To me, the third law is the most profound, leading as it does to Newton’s Universal Law of Gravity. At the time, however, the first law was the most profound. The philosophical prejudice/theoretical presumption (still embedded in the work of Copernicus) was that the heavens should be perfect. The circle was a perfect shape, ergo the motions of the heavenly bodies should be circular. Note the should be. We often get in trouble when we tell Nature how things Should Be.

By abandoning purely circular motion, Kepler was repudiating thousands of years of astronomical thought, tradition, and presumption. To imagine heavenly bodies following elliptical orbits that are almost but not quite circular must have seemed to sully the heavens themselves. In retrospect, we would say the opposite. The circle is merely a special case of a more general set of possibilities. From the aesthetics of modern physics, this is more beautiful than insisting that everything be perfectly round.

It is interesting what Kepler himself said about Tycho Brahe’s observations of the position of Mars that led him to his First Law. Mars was simply not in the right place for a circular orbit. It was close, which is why the accuracy of Tycho’s work was required to notice it. Even then, it was such a small effect that it must have been tempting to ignore.

If I had believed that we could ignore these eight minutes [of arc], I would have patched up my hypothesis accordingly. But, since it is not permissible to ignore, those eight minutes pointed the road to a complete reformation in astronomy.

This sort of thing happens all the time in astronomy, right up to and including the present day. Which are the important observations? What details can be ignored? Which are misleading and should be ignored? The latter can and does happen, and it is an important part of professional training to learn to judge which is which. (I mention this because this skill is palpably fading in the era of limited access to telescopes but easy access to archival data, accelerated by the influx of carpetbaggers who lack appropriate training entirely.)

Previous to Tycho’s work, the available data were reputedly not accurate enough to confidently distinguish positions to 8 arcminutes. But Tycho’s data were good to about ±1 arcminute. Hence it was “not permissible to ignore” – a remarkable standard of intellectual honesty that many modern theorists do not meet.

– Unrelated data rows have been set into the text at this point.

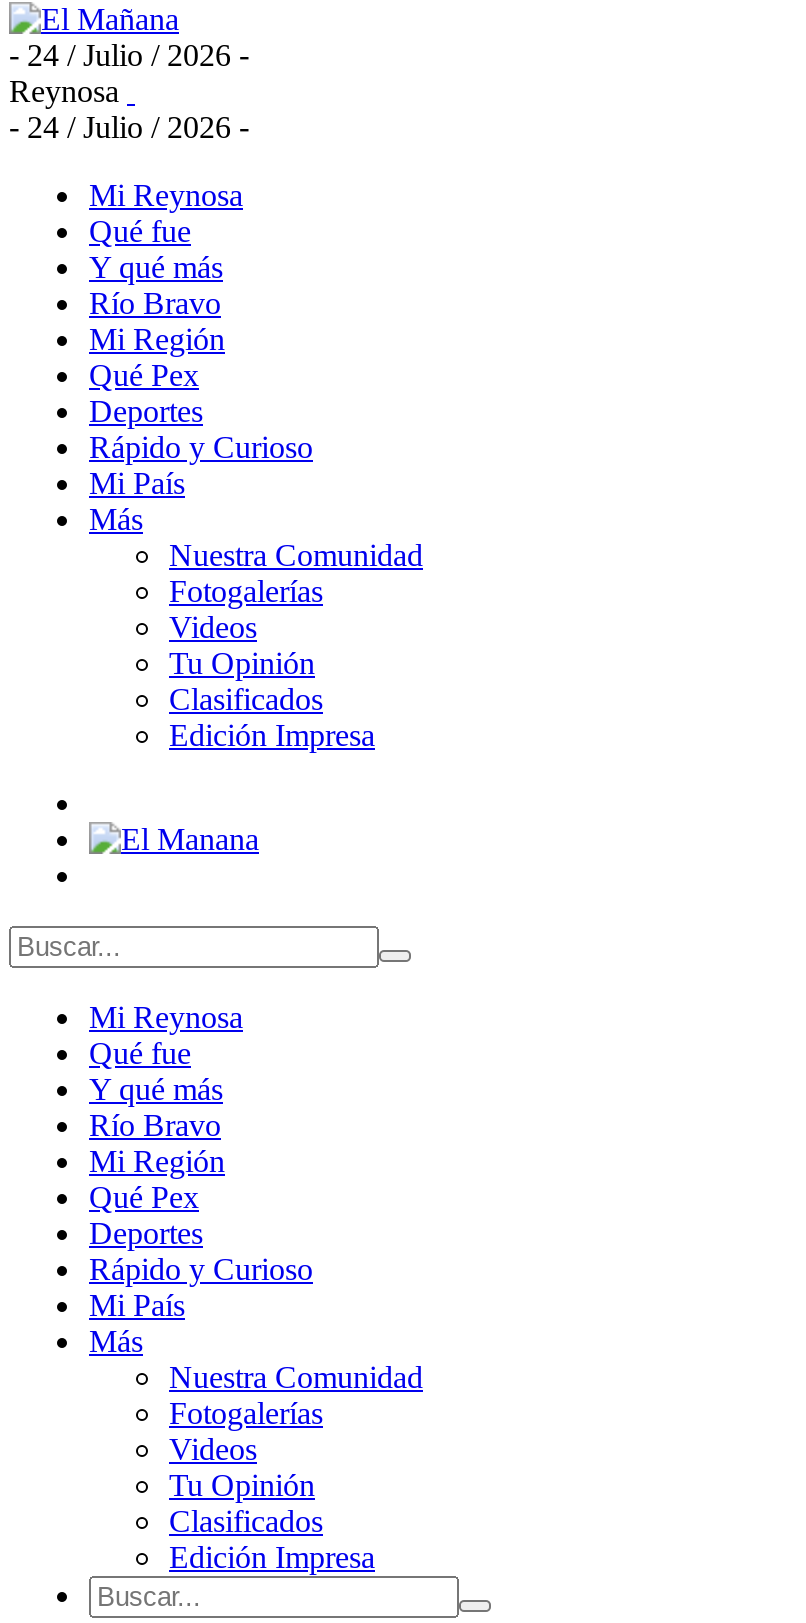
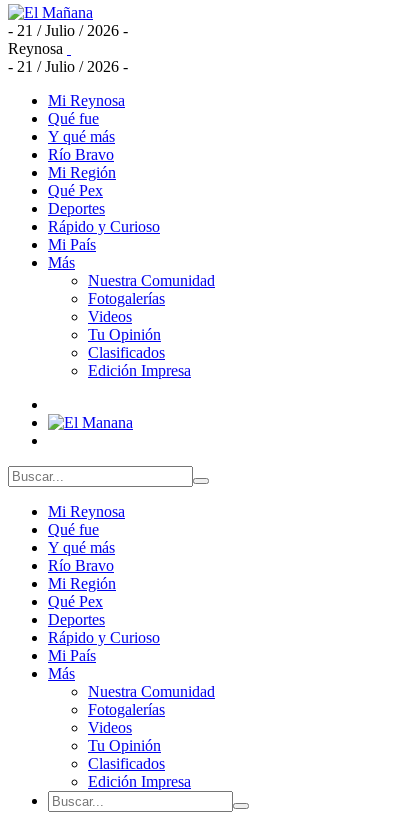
- - 24 / Julio / 2026 -
+ - 21 / Julio / 2026 -

- - 24 / Julio / 2026 -
+ - 21 / Julio / 2026 -
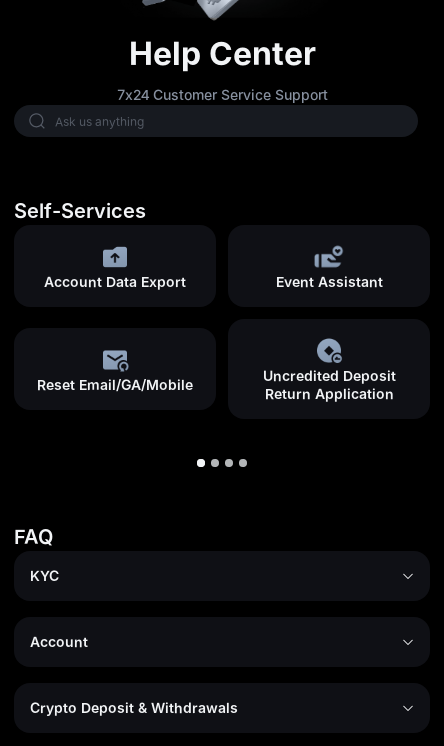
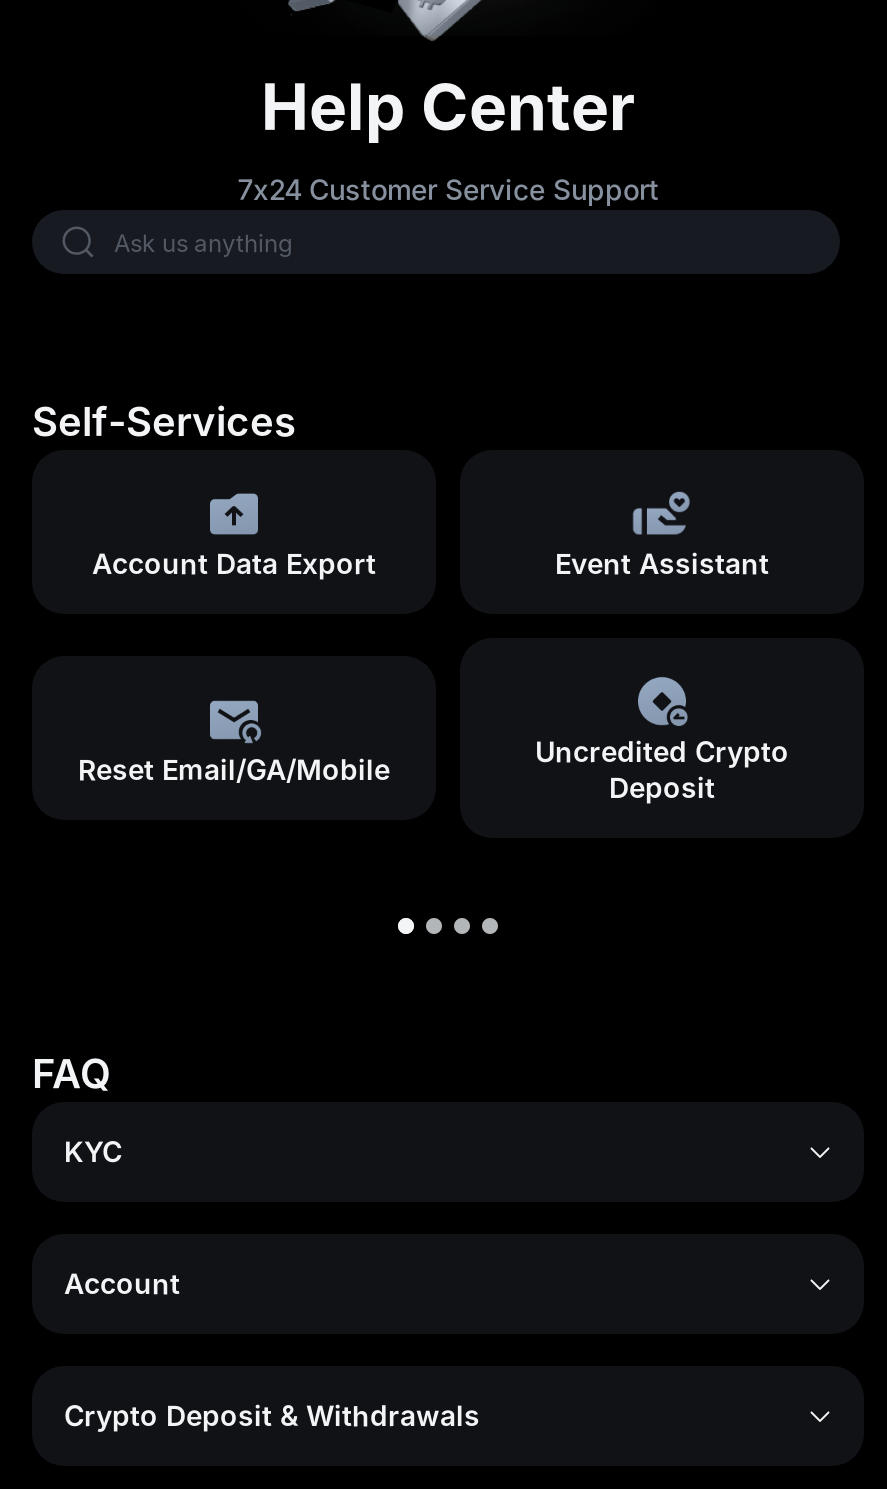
- Uncredited Deposit
- Return Application
+ Uncredited Crypto
+ Deposit
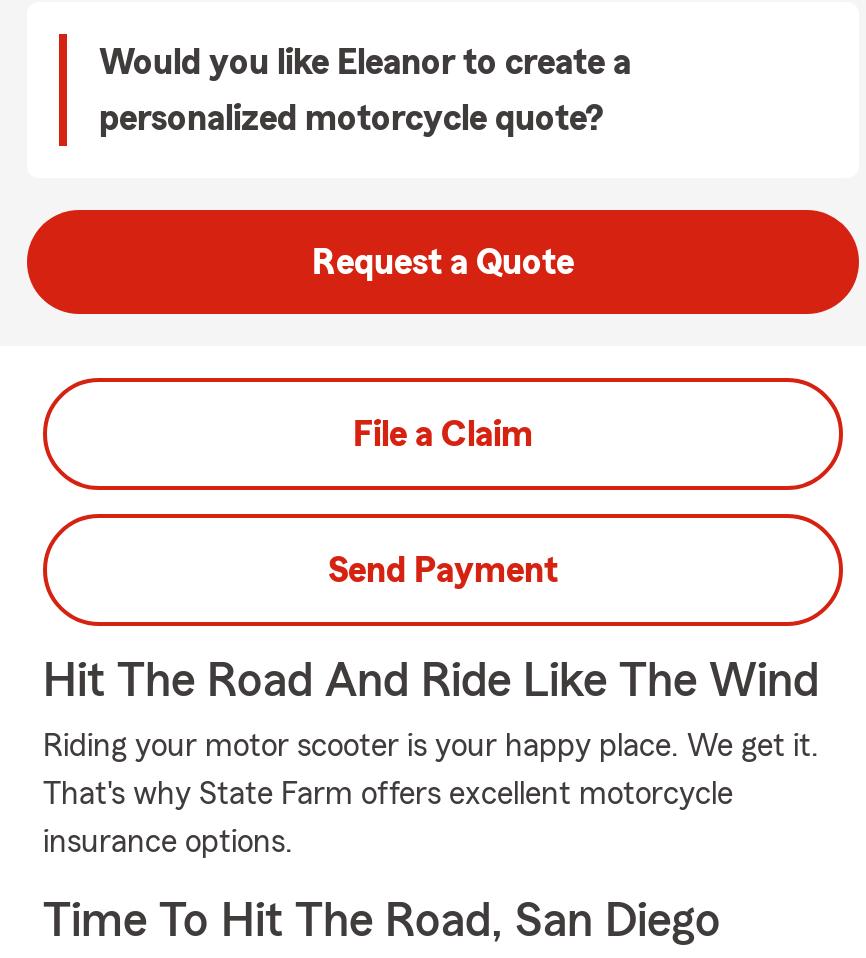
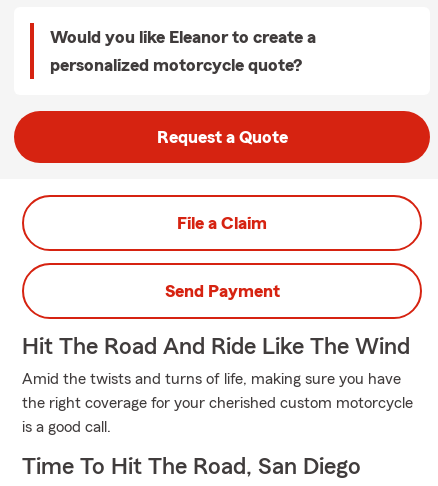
- Riding your motor scooter is your happy place. We get it.
+ Amid the twists and turns of life, making sure you have

- That's why State Farm offers excellent motorcycle
+ the right coverage for your cherished custom motorcycle

- insurance options.
+ is a good call.
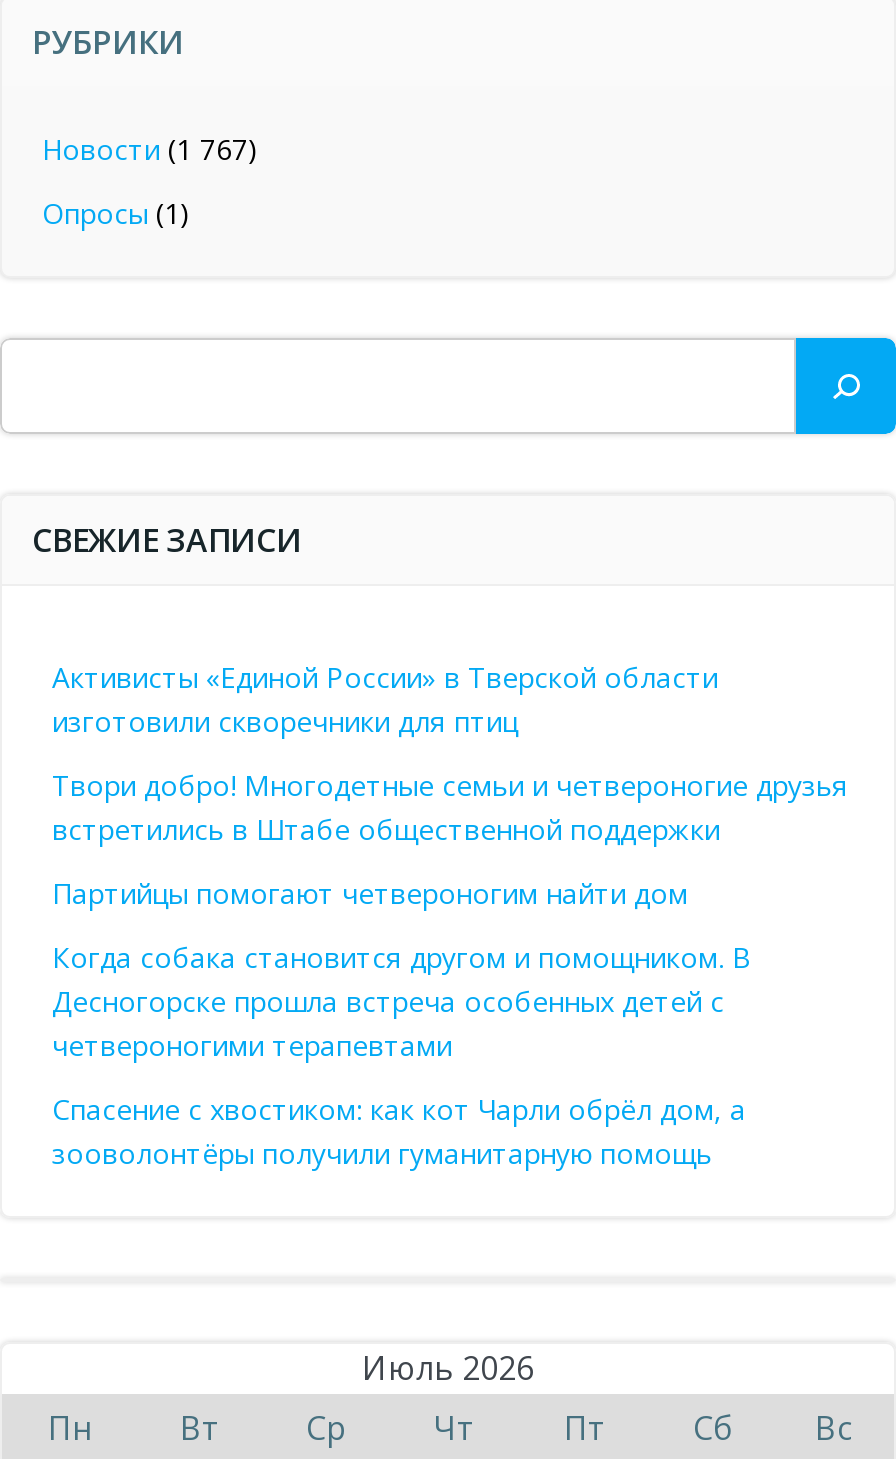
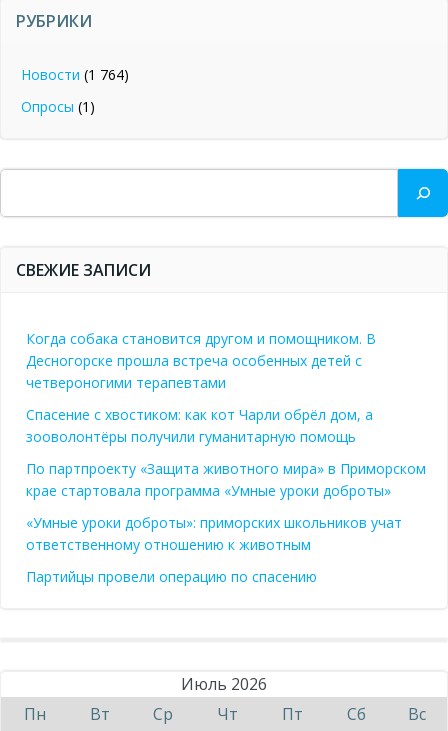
- Новости (1 767)
+ Новости (1 764)

- Активисты «Единой России» в Тверской области
- изготовили скворечники для птиц
- Твори добро! Многодетные семьи и четвероногие друзья
- встретились в Штабе общественной поддержки
- Партийцы помогают четвероногим найти дом

moved up: Когда собака становится другом и помощником. В | Десногорске прошла встреча особенных детей с | четвероногими терапевтами | Спасение с хвостиком: как кот Чарли обрёл дом, а | зооволонтёры получили гуманитарную помощь

+ По партпроекту «Защита животного мира» в Приморском
+ крае стартовала программа «Умные уроки доброты»
+ «Умные уроки доброты»: приморских школьников учат
+ ответственному отношению к животным
+ Партийцы провели операцию по спасению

I also wonder about counting the Laws, which is a psychological issue. We like things in threes. The first Law could count as two: (i) the shape of the orbit, and (ii) the location of the sun with respect to that orbit. Obviously those are linked, so it seems fair to phrase it as 3 Laws instead of 4. But when I pose this as a problem on an exam, it is worth 4 points: students must know both (i) and (ii), and often leave out (ii).

The second Law sounds odd to modern ears. This is Kepler trying to come to grips with the conservation of angular momentum – a Conservation Law that wasn’t yet formally appreciated. Nowadays one might write J = VR = constant and be done with it.

The way the first two laws are phrased is qualitative. They satisfy the definition given at the outset. But this phrasing conceals a quantitative basis. One can write the equation for an ellipse, and must for any practical application of the first law. One could write the second law dA/dt = constant or rephrase it in terms of angular momentum. So these do meet the higher standard expected in physical science of being quantitative.

The third law is straight-up quantitative. Even the written version is just a long-winded way of saying the equation. So Kepler’s Laws are not just a qualitative description inherited in an awkward form from ancient times. They do in fact quantify an important aspect of Nature.

What about modern examples? Are there Laws of Nature still to be discovered?

I have worked on rotation curves for over two decades now. For most of that time, it never occurred to me to ask this question. But I did have the experience of asking for telescope time to pursue how far out rotation curves remained flat. This was, I thought, an exciting topic, especially for low surface brightness galaxies, which seemed to extend much further out into their dark matter halos than bright spirals. Perhaps we’d see evidence for the edge of the halo, which must presumably come sometime.

TACs (Telescope Allocation Committees) did not share my enthusiasm. Already by the mid-90s it was so well established that rotation curves were flat that it was deemed pointless to pursue further. We had never seen any credible hint of a downturn in V(R), no matter how far out we chased it, so why look still harder? As one reviewer put it, “Is this project just going to produce another boring rotation curve?”

Implicit in this statement is that we had established a new law of nature:

The rotation curves of disk galaxies become approximately flat at large radii, a condition that persists indefinitely.

This is quantitative: V(R) ≈ constant for R → ∞. Two caveats: (1) I do mean approximately – the slope dV/dR of the outer parts of rotation curves is not exactly zero point zero zero zero. (2) We of course do not trace rotation curves to infinity, which is why I say indefinitely. (Does anyone know a mathematical symbol for that?)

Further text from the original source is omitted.